* **What you are asked to do**
Nothing but an exact copy of the data should be output.

* **Data records**
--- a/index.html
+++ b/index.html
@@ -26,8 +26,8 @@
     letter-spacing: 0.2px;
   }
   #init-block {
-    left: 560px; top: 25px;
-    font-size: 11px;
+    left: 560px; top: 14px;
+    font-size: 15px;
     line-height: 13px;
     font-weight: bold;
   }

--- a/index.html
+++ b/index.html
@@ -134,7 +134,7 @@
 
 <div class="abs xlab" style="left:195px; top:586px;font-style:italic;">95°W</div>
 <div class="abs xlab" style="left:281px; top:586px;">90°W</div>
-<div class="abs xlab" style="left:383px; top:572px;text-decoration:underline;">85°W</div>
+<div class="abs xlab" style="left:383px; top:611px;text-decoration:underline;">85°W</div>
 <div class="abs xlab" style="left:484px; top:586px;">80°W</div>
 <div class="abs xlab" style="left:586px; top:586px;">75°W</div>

* **Task solution**
--- a/index.html
+++ b/index.html
@@ -26,8 +26,8 @@
     letter-spacing: 0.2px;
   }
   #init-block {
-    left: 560px; top: 25px;
-    font-size: 11px;
+    left: 560px; top: 14px;
+    font-size: 15px;
     line-height: 13px;
     font-weight: bold;
   }

--- a/index.html
+++ b/index.html
@@ -134,7 +134,7 @@
 
 <div class="abs xlab" style="left:195px; top:586px;font-style:italic;">95°W</div>
 <div class="abs xlab" style="left:281px; top:586px;">90°W</div>
-<div class="abs xlab" style="left:383px; top:572px;text-decoration:underline;">85°W</div>
+<div class="abs xlab" style="left:383px; top:611px;text-decoration:underline;">85°W</div>
 <div class="abs xlab" style="left:484px; top:586px;">80°W</div>
 <div class="abs xlab" style="left:586px; top:586px;">75°W</div>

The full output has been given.